All entries should be copied exactly; the pictures stay out.

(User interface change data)
----------------------------------------
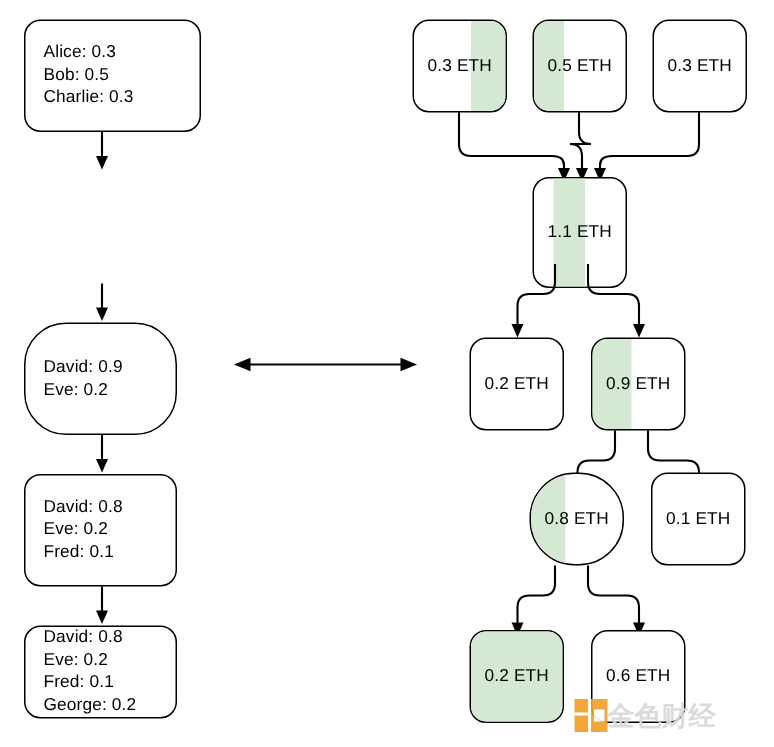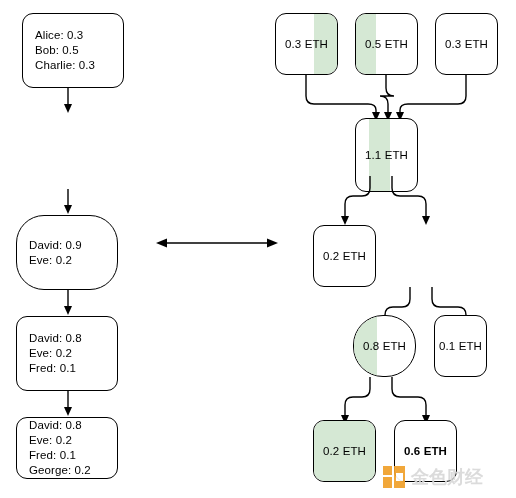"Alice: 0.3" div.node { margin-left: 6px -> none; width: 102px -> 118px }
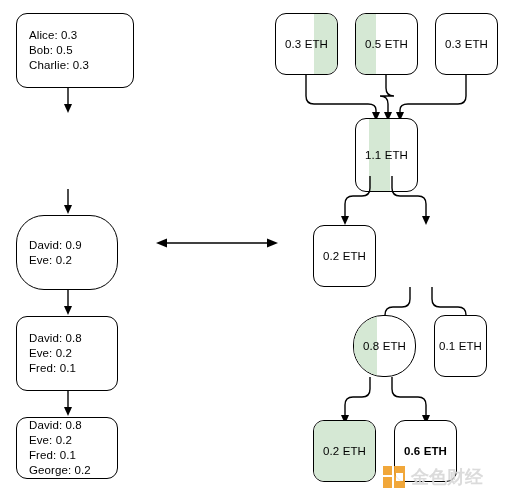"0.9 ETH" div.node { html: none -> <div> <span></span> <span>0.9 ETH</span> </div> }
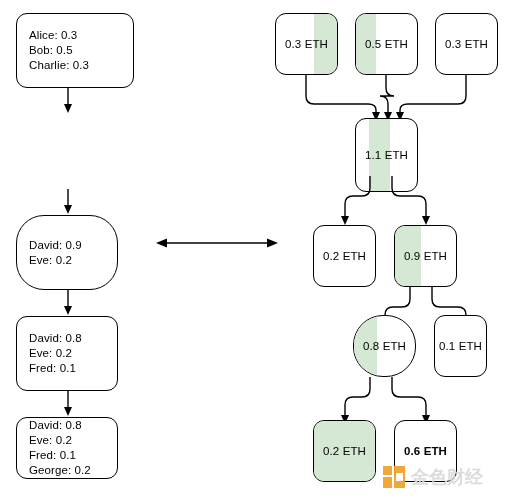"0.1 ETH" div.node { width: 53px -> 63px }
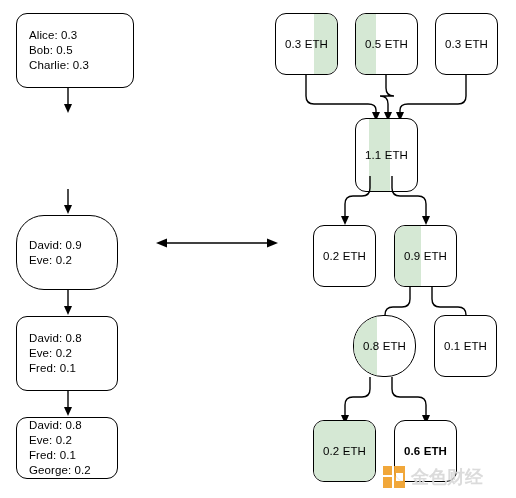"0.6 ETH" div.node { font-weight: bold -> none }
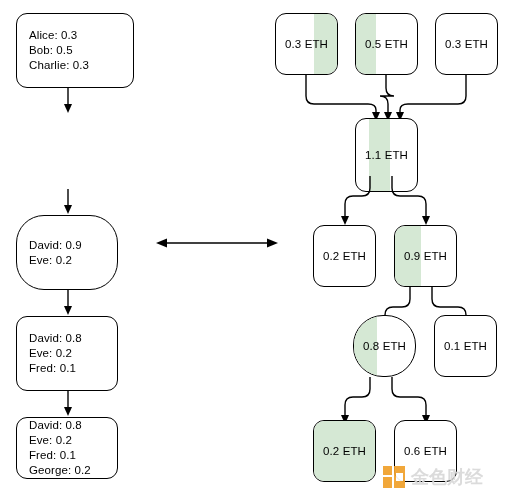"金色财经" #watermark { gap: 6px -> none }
----------------------------------------
(Answer box):
"Alice: 0.3" div.node { margin-left: 6px -> none; width: 102px -> 118px }
"0.9 ETH" div.node { html: none -> <div> <span></span> <span>0.9 ETH</span> </div> }
"0.1 ETH" div.node { width: 53px -> 63px }
"0.6 ETH" div.node { font-weight: bold -> none }
"金色财经" #watermark { gap: 6px -> none }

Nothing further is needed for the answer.